• Task prompt:
For the data below, give again exactly the lines from the one containing "[49,441,69,451] like -> [689,607,703,615] as" through the one containing "[191,2123,309,2137] for the", both ends included, and no others.

(Saved entries)

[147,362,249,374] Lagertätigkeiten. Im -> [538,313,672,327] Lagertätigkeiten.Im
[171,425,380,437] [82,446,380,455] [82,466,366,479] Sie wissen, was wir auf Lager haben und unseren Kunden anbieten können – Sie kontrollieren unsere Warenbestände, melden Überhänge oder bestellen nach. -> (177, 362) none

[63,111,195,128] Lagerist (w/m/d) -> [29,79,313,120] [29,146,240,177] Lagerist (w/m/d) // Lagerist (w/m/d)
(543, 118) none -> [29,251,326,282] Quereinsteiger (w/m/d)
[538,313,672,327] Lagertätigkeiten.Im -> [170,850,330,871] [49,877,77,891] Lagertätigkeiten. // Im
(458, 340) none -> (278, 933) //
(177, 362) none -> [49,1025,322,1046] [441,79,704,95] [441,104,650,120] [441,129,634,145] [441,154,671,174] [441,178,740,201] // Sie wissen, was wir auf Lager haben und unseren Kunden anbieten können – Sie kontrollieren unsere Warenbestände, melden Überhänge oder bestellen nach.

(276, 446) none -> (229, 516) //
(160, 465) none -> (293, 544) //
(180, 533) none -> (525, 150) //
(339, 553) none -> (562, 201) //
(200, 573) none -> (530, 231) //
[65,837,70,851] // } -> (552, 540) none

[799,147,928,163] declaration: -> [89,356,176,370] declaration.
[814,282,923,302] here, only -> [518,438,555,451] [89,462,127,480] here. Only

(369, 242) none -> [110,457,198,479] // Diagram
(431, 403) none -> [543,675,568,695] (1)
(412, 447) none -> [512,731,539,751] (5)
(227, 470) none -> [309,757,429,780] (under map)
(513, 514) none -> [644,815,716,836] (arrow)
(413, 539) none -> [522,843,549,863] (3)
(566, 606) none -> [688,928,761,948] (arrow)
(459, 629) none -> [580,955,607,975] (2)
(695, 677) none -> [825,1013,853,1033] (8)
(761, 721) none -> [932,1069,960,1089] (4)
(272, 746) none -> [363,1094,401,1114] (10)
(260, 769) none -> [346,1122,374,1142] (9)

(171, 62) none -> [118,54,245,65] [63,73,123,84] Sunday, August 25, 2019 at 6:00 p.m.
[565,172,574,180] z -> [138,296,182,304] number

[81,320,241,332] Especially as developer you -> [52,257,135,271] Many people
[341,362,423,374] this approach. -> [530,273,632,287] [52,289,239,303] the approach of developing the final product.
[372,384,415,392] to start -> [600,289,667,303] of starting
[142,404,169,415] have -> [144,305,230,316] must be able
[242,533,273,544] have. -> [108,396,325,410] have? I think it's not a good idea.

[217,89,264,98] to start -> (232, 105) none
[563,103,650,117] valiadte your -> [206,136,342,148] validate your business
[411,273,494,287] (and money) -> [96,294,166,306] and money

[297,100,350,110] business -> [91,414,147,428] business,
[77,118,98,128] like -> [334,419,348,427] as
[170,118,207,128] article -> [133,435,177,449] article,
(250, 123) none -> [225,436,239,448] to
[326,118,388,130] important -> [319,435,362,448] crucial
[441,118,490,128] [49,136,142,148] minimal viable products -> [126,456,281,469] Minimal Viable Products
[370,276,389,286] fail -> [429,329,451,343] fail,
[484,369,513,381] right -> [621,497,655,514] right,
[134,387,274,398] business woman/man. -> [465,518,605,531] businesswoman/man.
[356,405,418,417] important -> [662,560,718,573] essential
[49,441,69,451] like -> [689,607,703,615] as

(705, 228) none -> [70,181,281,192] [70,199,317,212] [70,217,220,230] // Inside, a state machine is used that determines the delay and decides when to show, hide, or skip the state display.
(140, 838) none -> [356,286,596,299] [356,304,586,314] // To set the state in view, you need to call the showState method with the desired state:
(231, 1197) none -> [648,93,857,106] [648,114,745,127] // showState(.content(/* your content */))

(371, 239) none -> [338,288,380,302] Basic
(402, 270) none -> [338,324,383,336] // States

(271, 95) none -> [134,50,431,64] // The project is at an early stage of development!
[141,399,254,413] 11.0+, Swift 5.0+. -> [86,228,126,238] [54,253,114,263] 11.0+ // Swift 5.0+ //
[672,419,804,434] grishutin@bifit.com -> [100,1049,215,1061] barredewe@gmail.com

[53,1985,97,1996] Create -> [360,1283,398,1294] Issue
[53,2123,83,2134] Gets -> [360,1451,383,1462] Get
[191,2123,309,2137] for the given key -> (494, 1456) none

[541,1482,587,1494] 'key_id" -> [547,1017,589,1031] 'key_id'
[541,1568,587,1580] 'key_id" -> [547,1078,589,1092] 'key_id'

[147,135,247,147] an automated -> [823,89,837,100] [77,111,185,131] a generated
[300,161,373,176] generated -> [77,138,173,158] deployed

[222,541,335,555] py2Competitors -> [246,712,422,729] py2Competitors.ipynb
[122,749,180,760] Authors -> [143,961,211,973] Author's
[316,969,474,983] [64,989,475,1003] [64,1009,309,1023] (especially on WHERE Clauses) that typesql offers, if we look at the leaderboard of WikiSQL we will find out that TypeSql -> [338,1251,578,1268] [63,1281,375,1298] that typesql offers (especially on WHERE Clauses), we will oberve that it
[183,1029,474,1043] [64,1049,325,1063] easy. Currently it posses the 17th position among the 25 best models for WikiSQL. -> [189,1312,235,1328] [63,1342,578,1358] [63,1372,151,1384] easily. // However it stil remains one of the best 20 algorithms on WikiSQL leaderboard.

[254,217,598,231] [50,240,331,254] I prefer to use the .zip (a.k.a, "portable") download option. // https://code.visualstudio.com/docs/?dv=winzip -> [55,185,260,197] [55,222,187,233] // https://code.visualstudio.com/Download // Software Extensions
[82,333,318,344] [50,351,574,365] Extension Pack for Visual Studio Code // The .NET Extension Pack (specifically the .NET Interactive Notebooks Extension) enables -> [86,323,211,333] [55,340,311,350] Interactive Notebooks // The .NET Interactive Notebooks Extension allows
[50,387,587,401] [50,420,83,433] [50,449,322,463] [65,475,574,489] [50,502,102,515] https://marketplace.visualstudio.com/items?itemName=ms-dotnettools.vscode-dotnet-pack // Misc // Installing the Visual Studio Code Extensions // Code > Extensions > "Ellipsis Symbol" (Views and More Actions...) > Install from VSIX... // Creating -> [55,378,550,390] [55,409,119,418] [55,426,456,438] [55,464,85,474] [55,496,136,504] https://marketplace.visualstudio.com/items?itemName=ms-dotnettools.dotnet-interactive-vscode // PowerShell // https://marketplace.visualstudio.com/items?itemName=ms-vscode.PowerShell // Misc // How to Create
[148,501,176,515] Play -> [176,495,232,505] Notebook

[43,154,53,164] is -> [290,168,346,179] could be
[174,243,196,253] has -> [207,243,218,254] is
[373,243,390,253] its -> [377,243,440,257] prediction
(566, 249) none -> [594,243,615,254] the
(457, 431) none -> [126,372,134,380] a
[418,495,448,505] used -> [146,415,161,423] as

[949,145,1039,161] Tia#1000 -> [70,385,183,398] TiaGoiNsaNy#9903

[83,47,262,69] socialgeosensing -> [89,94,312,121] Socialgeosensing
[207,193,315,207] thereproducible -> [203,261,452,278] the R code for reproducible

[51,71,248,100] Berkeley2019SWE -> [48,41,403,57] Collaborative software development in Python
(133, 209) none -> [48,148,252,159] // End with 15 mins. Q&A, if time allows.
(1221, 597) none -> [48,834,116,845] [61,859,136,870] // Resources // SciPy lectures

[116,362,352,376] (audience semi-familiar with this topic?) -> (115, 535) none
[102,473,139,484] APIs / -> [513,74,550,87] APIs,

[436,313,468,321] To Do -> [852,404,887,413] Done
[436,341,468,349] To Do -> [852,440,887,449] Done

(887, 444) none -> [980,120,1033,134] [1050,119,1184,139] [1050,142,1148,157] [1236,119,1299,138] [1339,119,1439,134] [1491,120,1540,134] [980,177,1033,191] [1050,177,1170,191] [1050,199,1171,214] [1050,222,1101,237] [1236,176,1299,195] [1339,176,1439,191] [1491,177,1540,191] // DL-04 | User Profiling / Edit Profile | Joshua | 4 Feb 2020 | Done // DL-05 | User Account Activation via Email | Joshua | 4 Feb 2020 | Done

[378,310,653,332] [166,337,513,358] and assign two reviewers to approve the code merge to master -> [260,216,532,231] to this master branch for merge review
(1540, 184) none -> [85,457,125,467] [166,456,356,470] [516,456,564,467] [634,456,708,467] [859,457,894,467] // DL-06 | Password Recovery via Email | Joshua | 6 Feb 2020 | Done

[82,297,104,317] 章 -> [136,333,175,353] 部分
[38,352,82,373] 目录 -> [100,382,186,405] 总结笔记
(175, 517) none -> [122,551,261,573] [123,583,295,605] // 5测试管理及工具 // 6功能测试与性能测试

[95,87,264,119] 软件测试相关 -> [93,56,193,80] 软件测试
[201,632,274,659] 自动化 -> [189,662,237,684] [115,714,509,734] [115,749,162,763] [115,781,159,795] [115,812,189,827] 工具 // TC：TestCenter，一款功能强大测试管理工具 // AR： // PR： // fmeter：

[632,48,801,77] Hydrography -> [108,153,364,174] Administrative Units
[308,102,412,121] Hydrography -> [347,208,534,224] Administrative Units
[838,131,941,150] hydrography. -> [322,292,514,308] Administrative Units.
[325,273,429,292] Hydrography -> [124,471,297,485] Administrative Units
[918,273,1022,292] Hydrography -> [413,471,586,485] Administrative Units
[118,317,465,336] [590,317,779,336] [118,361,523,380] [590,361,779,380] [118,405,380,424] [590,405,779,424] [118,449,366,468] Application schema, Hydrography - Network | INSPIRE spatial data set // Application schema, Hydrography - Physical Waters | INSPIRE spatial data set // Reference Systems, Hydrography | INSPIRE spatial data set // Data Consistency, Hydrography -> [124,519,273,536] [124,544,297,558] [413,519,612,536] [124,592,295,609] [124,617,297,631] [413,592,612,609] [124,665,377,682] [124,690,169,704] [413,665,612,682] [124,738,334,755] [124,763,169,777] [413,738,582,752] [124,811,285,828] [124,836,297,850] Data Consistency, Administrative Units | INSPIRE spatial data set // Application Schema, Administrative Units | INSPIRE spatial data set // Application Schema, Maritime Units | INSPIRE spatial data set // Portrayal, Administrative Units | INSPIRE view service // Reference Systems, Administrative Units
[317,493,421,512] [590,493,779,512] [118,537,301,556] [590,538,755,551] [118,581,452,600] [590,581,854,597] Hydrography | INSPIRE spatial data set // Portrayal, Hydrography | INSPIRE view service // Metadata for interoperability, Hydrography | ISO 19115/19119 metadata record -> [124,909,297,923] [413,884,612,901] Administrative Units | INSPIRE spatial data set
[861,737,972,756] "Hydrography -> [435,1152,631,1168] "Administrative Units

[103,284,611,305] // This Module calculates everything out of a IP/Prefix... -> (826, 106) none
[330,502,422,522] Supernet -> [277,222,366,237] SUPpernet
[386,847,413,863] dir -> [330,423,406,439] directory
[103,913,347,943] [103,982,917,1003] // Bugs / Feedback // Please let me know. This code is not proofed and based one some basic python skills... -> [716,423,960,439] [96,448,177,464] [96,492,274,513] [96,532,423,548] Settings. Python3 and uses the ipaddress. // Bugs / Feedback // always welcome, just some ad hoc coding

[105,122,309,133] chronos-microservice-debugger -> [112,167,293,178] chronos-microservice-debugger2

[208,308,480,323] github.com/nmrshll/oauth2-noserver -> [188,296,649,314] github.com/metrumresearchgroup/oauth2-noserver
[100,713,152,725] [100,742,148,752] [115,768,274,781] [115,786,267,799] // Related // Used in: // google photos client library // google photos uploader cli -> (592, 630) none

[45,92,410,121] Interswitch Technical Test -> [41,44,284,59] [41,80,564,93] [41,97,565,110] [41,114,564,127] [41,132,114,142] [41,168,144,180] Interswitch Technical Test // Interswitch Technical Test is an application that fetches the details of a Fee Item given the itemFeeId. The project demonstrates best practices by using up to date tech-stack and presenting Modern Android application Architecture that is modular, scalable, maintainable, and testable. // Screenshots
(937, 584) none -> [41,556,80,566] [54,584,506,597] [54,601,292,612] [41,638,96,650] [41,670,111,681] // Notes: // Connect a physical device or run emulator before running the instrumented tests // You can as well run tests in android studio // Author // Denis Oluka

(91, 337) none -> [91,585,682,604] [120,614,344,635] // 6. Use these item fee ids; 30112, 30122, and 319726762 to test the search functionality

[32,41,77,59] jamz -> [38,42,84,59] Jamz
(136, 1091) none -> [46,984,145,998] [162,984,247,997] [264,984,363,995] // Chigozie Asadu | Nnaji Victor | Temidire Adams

• Your response:
[49,441,69,451] like -> [689,607,703,615] as

(705, 228) none -> [70,181,281,192] [70,199,317,212] [70,217,220,230] // Inside, a state machine is used that determines the delay and decides when to show, hide, or skip the state display.
(140, 838) none -> [356,286,596,299] [356,304,586,314] // To set the state in view, you need to call the showState method with the desired state:
(231, 1197) none -> [648,93,857,106] [648,114,745,127] // showState(.content(/* your content */))

(371, 239) none -> [338,288,380,302] Basic
(402, 270) none -> [338,324,383,336] // States

(271, 95) none -> [134,50,431,64] // The project is at an early stage of development!
[141,399,254,413] 11.0+, Swift 5.0+. -> [86,228,126,238] [54,253,114,263] 11.0+ // Swift 5.0+ //
[672,419,804,434] grishutin@bifit.com -> [100,1049,215,1061] barredewe@gmail.com

[53,1985,97,1996] Create -> [360,1283,398,1294] Issue
[53,2123,83,2134] Gets -> [360,1451,383,1462] Get
[191,2123,309,2137] for the given key -> (494, 1456) none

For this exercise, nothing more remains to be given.